* **What you have to do**:
First find the line containing "- 9 | 20 de" in the data, then set it down exactly along with every line after it, through the last.

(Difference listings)
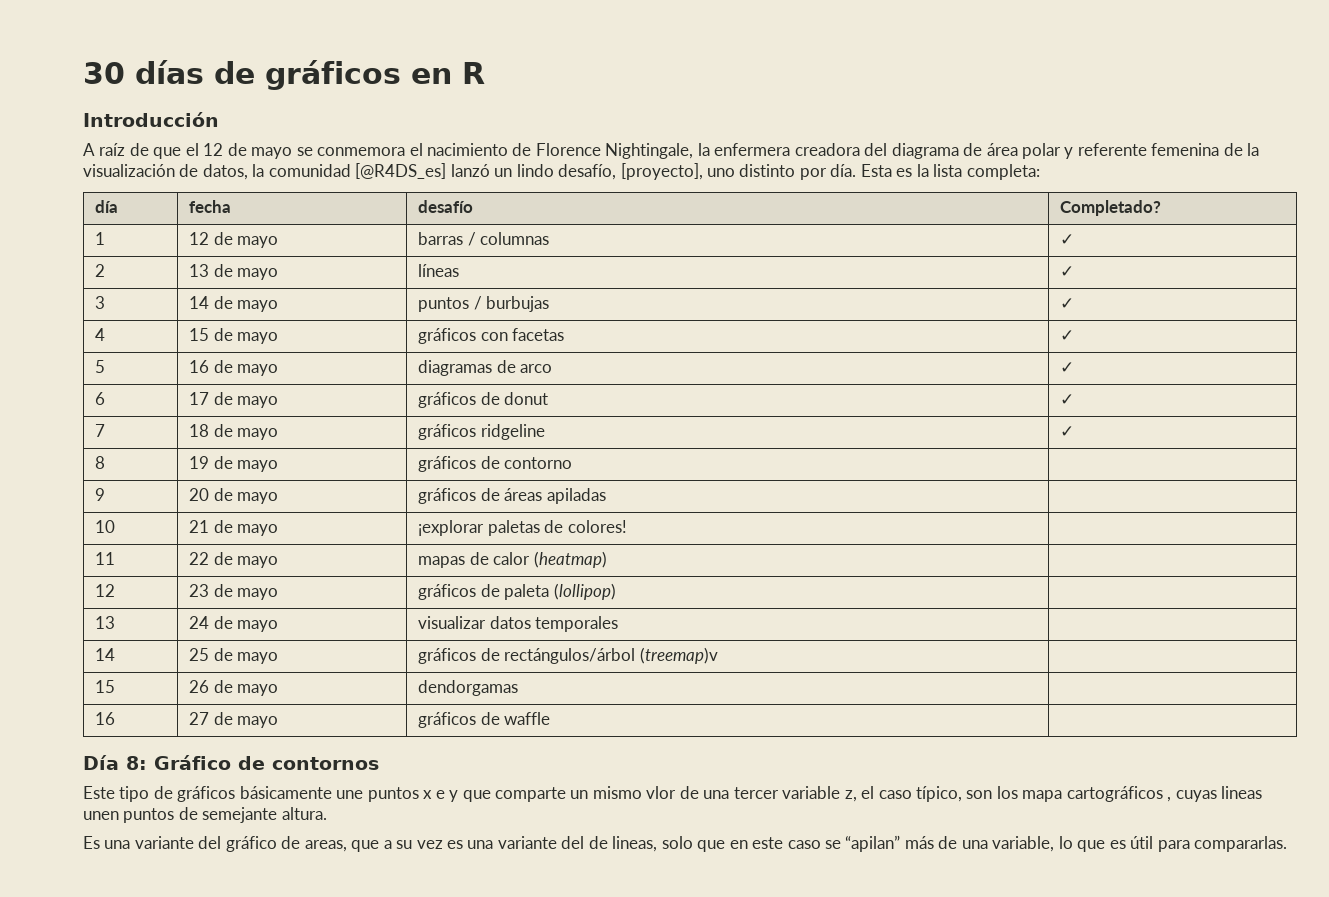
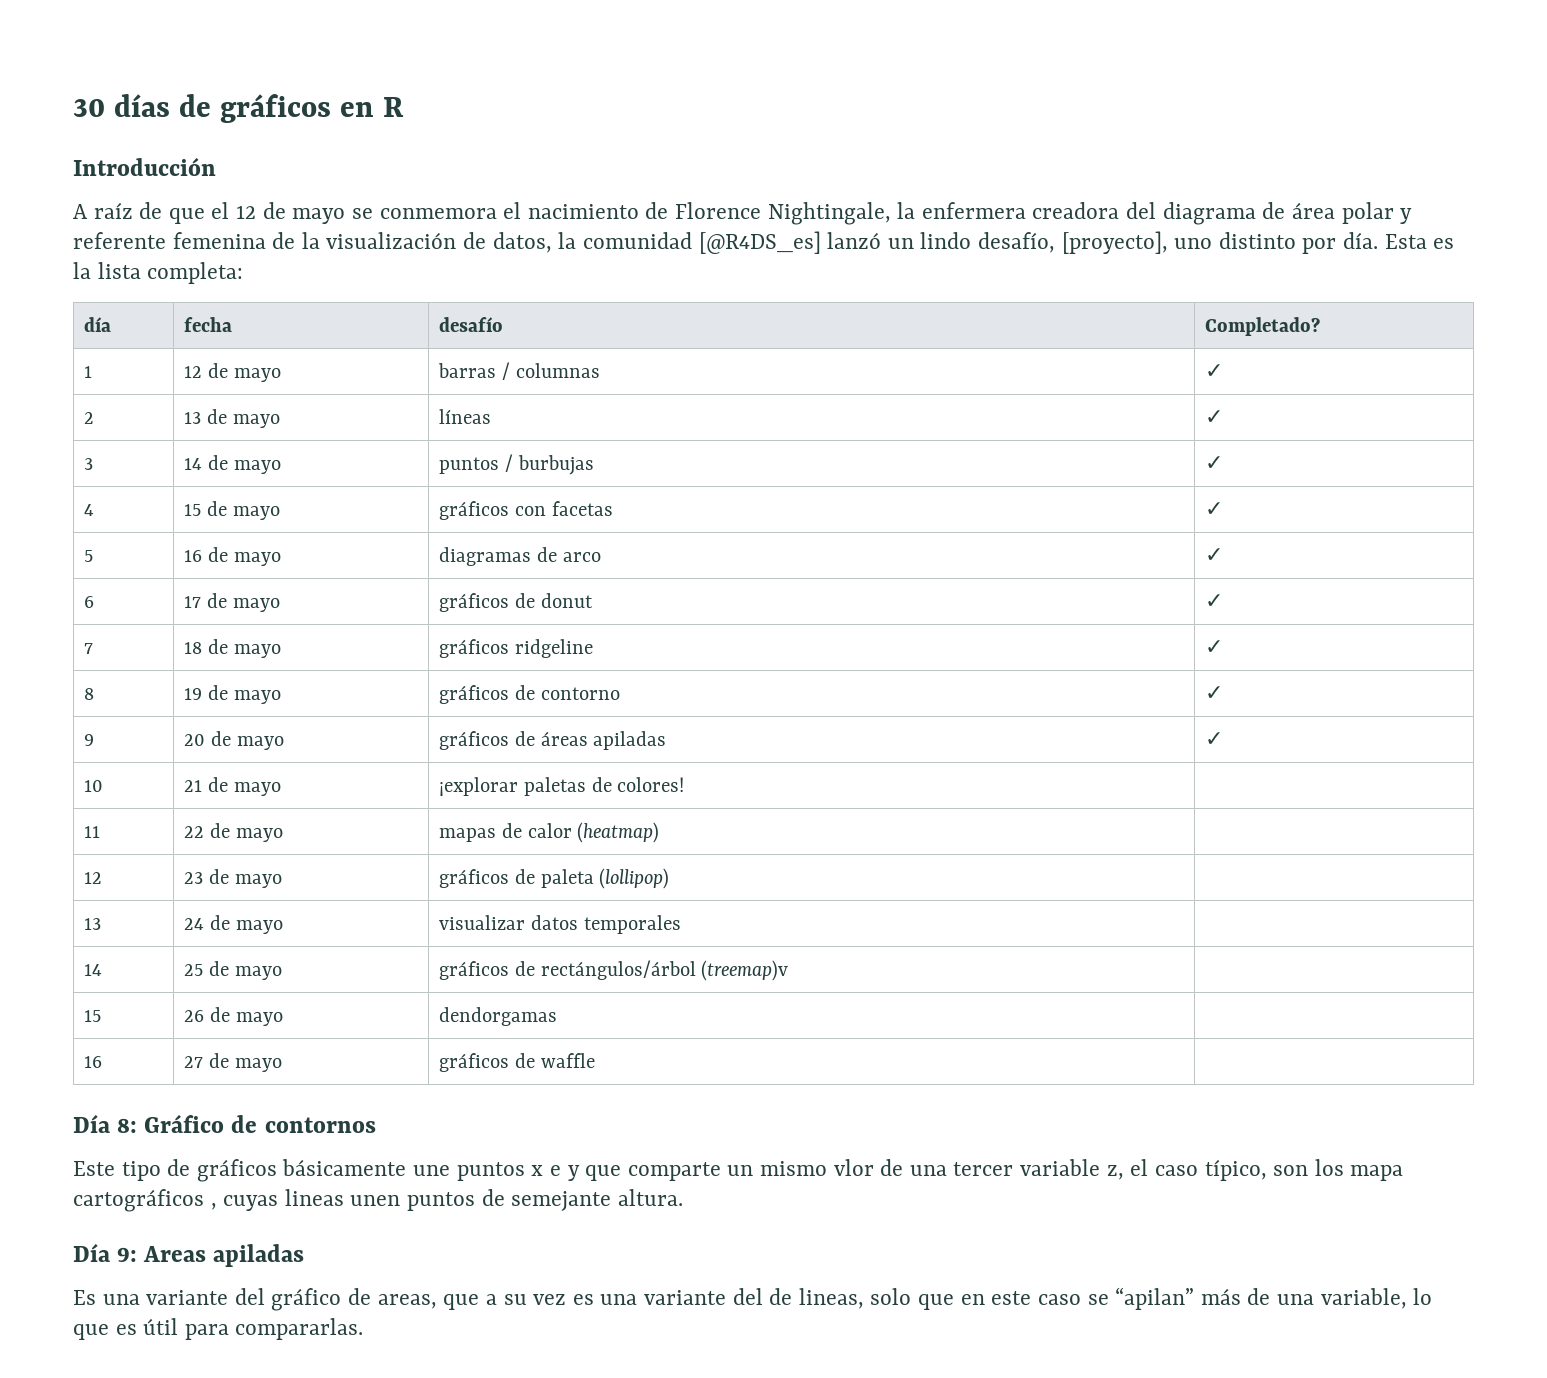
- 8 | 19 de mayo | gráficos de contorno |
+ 8 | 19 de mayo | gráficos de contorno | ✓
- 9 | 20 de mayo | gráficos de áreas apiladas |
+ 9 | 20 de mayo | gráficos de áreas apiladas | ✓
+ Día 9: Areas apiladas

* **Reply**:
- 9 | 20 de mayo | gráficos de áreas apiladas |
+ 9 | 20 de mayo | gráficos de áreas apiladas | ✓
+ Día 9: Areas apiladas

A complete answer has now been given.